■ WHAT IS NEEDED:
Tell how many lines of the data below have the string "second" in them. Say nothing more.

[Revision tracking records]
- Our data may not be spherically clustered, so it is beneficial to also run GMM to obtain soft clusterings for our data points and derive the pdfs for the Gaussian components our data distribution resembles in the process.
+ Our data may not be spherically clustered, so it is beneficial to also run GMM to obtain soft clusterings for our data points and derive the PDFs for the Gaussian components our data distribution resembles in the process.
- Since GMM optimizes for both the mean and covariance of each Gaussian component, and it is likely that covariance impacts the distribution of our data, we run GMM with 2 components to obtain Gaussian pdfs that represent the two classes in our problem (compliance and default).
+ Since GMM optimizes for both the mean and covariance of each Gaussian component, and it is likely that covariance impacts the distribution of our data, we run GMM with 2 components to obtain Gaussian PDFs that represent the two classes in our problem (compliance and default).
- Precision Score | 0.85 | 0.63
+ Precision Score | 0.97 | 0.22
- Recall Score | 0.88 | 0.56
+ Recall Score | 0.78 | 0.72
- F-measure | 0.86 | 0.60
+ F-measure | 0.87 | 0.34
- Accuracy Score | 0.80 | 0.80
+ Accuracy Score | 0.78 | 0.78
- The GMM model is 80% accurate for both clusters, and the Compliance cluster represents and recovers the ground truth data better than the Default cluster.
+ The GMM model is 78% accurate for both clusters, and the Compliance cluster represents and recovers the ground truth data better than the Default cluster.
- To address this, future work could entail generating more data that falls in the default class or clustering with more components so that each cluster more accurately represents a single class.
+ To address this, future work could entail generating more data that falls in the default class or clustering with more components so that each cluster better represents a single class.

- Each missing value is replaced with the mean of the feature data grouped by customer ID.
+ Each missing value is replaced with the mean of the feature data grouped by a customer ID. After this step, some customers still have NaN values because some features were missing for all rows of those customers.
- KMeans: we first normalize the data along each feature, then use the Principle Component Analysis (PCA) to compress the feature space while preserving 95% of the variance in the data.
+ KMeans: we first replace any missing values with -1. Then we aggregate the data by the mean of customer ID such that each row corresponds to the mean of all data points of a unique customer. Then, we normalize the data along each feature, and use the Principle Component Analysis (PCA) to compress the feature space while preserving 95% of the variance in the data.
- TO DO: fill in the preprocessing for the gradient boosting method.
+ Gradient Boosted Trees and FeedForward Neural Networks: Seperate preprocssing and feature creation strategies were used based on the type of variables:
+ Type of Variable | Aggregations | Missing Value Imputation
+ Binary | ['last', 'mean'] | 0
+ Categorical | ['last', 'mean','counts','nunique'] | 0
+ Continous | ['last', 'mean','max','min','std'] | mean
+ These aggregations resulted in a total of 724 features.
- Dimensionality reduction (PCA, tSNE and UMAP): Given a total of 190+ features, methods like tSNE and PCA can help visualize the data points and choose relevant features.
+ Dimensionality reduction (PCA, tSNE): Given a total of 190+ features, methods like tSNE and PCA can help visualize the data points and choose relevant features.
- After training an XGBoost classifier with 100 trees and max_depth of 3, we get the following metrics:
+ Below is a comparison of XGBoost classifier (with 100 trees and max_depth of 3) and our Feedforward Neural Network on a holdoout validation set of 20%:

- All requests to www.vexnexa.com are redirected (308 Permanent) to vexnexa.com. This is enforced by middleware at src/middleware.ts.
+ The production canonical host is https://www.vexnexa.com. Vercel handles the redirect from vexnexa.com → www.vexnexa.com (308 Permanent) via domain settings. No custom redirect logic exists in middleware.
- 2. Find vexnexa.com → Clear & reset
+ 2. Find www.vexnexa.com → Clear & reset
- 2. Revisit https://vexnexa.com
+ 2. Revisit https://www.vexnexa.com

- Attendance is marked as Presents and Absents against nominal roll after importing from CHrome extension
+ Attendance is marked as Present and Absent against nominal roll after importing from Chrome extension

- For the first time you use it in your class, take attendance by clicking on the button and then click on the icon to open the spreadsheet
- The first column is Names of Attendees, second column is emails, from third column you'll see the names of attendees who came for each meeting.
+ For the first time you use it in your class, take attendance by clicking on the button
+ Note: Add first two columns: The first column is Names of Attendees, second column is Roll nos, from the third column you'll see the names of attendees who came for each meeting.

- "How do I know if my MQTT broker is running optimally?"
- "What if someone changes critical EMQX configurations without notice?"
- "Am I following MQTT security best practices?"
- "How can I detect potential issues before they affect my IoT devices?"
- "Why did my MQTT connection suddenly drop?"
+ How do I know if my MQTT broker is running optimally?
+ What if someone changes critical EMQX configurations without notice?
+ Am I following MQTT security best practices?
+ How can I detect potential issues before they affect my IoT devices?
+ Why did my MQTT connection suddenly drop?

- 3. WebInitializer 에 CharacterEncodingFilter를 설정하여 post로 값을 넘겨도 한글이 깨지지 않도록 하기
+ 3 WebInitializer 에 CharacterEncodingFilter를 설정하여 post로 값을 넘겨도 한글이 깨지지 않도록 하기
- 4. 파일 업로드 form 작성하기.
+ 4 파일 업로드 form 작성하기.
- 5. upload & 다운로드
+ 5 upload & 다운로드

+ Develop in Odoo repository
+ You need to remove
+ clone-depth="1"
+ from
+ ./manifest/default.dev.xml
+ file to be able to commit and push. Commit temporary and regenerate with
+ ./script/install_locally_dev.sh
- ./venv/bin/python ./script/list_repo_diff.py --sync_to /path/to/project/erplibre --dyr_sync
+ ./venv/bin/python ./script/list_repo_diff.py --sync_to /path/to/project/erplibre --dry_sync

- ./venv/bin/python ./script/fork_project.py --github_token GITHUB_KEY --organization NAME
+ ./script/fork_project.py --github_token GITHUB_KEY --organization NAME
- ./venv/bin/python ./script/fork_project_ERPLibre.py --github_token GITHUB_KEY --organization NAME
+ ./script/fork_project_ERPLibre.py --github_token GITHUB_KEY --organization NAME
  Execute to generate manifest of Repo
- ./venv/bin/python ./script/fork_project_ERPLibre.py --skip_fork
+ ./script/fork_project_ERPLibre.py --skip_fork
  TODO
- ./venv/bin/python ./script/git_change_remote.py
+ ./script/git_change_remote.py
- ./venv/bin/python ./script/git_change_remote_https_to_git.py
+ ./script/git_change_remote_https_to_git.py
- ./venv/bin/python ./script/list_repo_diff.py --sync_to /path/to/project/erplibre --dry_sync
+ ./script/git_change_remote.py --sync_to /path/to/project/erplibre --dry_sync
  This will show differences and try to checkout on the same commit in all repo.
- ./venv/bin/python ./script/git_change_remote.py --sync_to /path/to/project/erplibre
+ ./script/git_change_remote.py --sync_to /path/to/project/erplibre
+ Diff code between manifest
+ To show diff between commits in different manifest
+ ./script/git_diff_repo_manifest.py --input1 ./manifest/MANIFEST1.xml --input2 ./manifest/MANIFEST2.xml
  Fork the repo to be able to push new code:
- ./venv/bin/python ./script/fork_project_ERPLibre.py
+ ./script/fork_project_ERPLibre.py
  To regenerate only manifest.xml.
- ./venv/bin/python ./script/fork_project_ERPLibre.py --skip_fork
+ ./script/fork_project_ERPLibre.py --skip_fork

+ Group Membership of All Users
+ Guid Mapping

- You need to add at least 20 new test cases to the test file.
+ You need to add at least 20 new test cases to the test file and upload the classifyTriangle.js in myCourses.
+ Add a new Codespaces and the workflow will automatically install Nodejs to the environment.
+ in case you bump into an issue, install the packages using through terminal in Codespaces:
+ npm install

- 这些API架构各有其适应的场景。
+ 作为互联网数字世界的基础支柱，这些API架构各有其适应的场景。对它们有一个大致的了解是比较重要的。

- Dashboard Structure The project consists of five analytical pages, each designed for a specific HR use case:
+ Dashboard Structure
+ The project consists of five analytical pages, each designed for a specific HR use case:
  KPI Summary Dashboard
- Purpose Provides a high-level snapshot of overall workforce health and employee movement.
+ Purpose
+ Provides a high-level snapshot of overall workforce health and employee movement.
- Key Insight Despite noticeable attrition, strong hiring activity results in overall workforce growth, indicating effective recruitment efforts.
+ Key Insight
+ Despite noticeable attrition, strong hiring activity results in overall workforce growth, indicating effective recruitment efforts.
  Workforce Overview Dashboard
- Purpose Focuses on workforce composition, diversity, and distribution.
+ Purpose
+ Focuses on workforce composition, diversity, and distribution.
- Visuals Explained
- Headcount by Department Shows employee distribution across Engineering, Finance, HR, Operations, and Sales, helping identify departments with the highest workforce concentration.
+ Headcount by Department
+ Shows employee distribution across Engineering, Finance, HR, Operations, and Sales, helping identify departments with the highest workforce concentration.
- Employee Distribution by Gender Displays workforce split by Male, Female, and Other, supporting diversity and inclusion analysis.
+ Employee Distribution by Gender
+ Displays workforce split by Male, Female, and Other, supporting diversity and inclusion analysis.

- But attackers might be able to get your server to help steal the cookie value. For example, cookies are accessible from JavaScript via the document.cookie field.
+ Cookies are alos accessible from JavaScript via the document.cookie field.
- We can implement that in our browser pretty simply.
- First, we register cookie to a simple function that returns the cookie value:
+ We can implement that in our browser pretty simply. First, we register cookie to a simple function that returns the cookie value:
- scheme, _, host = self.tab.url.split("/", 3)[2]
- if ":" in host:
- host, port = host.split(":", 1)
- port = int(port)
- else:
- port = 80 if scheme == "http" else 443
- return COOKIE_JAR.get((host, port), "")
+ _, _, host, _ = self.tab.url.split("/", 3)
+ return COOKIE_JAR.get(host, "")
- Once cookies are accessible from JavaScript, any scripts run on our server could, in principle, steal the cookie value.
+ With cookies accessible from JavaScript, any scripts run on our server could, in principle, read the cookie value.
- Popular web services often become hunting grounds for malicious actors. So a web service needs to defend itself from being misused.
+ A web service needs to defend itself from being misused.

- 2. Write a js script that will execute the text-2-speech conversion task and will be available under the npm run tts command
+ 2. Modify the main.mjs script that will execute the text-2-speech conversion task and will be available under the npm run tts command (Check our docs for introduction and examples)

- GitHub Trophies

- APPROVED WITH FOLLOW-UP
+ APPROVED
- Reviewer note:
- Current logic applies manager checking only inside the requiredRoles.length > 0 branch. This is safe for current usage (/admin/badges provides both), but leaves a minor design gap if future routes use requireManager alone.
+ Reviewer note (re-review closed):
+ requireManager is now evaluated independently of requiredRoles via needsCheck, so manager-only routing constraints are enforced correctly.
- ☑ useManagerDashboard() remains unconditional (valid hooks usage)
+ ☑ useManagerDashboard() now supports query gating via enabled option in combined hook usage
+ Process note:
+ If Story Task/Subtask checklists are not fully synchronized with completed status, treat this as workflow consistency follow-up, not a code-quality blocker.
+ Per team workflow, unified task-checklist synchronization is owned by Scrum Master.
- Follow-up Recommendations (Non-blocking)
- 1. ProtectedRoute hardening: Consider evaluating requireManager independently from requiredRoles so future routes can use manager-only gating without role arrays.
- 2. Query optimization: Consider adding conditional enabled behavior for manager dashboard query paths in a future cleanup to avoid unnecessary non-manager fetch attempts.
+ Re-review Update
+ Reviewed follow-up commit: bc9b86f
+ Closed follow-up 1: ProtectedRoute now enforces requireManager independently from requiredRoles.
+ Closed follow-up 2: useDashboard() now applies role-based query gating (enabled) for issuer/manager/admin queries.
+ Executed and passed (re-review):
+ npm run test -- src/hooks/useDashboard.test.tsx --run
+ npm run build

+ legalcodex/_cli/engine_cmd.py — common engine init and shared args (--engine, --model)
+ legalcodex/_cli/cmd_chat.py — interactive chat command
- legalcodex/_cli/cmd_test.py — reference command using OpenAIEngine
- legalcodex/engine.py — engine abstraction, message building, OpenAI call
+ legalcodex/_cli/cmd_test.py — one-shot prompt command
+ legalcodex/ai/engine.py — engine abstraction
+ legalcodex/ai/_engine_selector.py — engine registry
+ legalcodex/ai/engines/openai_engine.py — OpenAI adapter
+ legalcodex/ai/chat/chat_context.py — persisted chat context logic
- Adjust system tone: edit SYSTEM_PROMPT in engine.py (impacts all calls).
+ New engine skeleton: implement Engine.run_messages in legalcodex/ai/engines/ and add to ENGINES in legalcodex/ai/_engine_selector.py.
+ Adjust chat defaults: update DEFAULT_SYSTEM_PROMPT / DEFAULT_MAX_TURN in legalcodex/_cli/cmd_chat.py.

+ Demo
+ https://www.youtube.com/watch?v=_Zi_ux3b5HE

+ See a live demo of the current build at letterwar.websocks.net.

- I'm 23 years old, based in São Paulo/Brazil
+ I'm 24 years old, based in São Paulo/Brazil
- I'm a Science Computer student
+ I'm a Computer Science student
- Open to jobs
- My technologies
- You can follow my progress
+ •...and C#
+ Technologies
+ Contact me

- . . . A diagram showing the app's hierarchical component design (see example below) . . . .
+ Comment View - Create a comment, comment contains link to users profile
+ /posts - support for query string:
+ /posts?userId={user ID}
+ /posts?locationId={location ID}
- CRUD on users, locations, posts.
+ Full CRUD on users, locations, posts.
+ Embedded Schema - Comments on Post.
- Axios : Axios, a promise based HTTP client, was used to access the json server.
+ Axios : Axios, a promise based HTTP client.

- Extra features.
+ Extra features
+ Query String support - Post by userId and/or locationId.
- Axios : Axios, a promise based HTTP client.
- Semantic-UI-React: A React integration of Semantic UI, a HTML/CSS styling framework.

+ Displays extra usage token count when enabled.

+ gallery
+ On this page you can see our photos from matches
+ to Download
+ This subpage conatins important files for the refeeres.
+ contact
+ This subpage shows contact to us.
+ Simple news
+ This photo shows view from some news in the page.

■ WRITTEN SOLUTION:
2